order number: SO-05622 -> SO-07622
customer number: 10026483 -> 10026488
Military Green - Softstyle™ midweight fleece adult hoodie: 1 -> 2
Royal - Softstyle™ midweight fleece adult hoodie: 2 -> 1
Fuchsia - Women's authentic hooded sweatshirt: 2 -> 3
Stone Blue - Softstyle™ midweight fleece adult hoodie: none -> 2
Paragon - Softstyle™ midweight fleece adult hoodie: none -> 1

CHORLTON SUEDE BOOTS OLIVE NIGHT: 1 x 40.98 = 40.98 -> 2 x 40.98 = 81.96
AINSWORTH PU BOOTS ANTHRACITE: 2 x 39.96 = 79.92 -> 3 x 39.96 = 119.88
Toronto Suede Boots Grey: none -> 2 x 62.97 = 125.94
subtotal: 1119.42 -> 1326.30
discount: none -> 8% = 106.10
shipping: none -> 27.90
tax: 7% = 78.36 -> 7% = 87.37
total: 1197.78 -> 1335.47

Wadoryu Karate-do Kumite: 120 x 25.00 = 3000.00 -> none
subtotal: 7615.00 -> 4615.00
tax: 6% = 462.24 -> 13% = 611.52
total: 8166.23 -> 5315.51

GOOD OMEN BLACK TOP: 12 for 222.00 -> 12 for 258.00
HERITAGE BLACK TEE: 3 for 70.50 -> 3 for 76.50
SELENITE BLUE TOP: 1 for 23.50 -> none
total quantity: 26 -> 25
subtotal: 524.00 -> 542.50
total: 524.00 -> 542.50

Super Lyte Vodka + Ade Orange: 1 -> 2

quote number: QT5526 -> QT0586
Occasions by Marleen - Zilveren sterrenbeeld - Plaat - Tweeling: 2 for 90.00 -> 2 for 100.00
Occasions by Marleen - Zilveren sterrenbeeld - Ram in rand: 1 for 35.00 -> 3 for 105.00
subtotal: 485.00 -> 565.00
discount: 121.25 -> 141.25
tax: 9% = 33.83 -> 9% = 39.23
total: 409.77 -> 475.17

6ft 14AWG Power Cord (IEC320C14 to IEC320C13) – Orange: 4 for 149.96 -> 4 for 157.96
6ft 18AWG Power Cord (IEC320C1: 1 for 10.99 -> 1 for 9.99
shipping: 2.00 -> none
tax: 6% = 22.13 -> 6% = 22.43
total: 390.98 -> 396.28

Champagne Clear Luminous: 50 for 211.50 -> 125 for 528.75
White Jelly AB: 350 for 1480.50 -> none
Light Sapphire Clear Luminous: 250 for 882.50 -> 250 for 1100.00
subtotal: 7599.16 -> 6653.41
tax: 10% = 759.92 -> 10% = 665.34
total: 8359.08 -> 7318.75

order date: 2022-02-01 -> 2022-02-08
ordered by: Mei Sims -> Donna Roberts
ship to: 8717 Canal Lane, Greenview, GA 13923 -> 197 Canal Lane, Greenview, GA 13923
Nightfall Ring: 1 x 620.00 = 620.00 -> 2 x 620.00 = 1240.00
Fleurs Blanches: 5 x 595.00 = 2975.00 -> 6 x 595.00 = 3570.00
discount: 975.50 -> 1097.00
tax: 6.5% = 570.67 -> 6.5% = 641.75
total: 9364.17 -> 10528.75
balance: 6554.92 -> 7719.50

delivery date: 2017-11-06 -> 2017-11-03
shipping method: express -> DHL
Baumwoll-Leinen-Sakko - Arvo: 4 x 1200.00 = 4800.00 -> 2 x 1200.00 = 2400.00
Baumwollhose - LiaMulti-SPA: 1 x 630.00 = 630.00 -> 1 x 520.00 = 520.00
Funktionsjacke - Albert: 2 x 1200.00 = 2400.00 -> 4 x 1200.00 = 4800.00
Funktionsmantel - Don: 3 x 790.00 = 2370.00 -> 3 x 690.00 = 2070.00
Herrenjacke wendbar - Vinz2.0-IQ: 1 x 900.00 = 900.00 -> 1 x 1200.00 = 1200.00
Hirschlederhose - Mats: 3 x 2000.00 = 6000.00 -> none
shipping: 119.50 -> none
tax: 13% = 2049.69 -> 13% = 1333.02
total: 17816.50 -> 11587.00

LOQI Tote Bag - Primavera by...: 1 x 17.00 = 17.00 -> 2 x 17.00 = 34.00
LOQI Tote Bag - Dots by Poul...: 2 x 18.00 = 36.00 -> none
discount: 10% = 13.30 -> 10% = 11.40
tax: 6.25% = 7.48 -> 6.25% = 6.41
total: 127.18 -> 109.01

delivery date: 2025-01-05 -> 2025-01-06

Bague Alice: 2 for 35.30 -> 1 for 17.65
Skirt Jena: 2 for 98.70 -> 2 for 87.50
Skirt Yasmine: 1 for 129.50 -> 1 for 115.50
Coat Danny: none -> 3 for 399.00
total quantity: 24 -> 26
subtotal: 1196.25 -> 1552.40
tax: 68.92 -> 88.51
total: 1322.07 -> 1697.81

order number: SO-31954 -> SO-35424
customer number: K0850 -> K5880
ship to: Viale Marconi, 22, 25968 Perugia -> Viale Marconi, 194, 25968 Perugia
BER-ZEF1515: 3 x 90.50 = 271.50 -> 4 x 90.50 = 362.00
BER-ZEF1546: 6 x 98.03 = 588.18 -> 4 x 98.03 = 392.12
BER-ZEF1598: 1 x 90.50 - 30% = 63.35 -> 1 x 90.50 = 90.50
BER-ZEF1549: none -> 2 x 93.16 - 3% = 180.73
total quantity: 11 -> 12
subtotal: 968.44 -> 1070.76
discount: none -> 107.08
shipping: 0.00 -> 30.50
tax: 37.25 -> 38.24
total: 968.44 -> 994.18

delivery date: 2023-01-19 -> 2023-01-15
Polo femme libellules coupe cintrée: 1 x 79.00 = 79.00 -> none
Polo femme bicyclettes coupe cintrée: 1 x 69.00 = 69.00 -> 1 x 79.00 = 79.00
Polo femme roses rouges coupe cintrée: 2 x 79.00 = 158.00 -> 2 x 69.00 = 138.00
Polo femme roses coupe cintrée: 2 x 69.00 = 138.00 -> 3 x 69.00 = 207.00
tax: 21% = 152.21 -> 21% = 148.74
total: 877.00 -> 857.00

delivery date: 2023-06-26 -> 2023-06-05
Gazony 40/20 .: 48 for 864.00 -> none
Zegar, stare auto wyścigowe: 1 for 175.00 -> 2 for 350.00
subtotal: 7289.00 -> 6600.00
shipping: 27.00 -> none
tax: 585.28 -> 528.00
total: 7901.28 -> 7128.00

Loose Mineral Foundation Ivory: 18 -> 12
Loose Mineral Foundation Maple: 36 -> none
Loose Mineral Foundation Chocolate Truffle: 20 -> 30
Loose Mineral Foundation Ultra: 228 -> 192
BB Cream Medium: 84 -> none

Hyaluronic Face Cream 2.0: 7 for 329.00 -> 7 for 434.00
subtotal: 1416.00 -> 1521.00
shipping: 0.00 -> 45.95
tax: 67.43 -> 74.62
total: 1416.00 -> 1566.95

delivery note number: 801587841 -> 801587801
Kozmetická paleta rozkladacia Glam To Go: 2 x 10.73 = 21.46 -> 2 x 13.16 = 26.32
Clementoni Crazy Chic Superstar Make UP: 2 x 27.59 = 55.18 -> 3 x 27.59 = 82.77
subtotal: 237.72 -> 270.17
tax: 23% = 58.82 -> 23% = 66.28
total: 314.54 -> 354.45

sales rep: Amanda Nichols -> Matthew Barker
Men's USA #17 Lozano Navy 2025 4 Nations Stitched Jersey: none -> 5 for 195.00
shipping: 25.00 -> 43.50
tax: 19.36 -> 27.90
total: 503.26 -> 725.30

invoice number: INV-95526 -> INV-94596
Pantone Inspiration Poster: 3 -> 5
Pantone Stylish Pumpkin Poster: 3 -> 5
___
(Work order): Print exactly the lines above, starting at the line that contains "total: 1416.00 -> 1566.95" and ending with the last line of the records, both included.

(Answer box):
total: 1416.00 -> 1566.95

delivery note number: 801587841 -> 801587801
Kozmetická paleta rozkladacia Glam To Go: 2 x 10.73 = 21.46 -> 2 x 13.16 = 26.32
Clementoni Crazy Chic Superstar Make UP: 2 x 27.59 = 55.18 -> 3 x 27.59 = 82.77
subtotal: 237.72 -> 270.17
tax: 23% = 58.82 -> 23% = 66.28
total: 314.54 -> 354.45

sales rep: Amanda Nichols -> Matthew Barker
Men's USA #17 Lozano Navy 2025 4 Nations Stitched Jersey: none -> 5 for 195.00
shipping: 25.00 -> 43.50
tax: 19.36 -> 27.90
total: 503.26 -> 725.30

invoice number: INV-95526 -> INV-94596
Pantone Inspiration Poster: 3 -> 5
Pantone Stylish Pumpkin Poster: 3 -> 5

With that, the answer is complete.